Now for my equivocation.

The Wounded Knee Catastrophe

I’VE DESCRIBED OUR realization: we’d brought Princeton to the Badlands. I read German of the evenings. My husband did his Greek and Hebrew. This was radio equivalent. Folks now listen in to the wireless, bless ‘em. My husband was an innocent. Doing good and studying were second nature. All he knew were love and service.

‘But the Wounded Knee catastrophe. It was 1890. Late December. I was ten or eleven. Ain’t many old folk still remember. That day still haunts me.

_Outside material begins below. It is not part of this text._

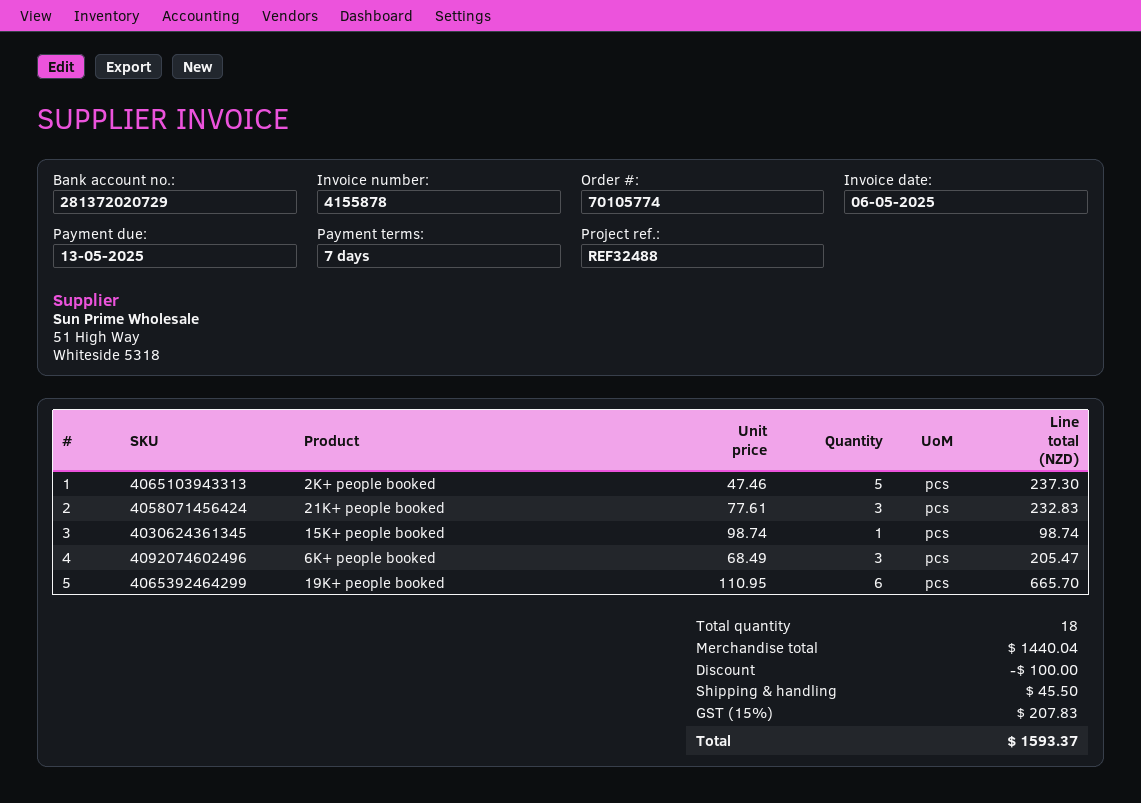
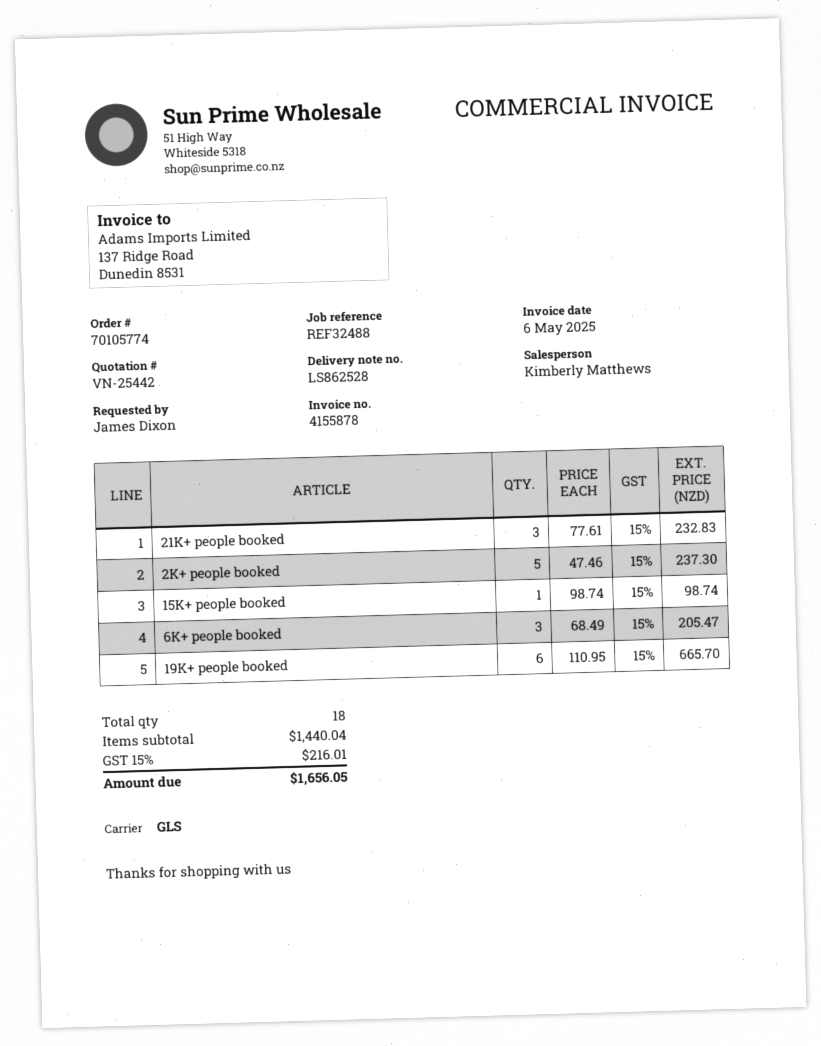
discount: 100.00 -> none
shipping: 45.50 -> none
tax: 15% = 207.83 -> 15% = 216.01
total: 1593.37 -> 1656.05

‘It was Wounded Knee that pulled me to the Badlands back from university. I bludgeoned my husband with that ambition. Behind each syllable of Baudelaire and Kafka I’d read at university, I heard the cries of victims on the floor of Holy Cross Mission as my mother plied the bandages and we inhaled cordite that the army field guns left in their flesh wounds. Gangrene and cordite. Combination that made history of America. A sacrifice I hope the good Lord’s nostrils recognized, not pleasing to Him.

‘Two things stay in the memory. Two symbols of the confrontation. Natural man (that hateful label) versus modernizing young America. Those two artefacts confront the contemplation.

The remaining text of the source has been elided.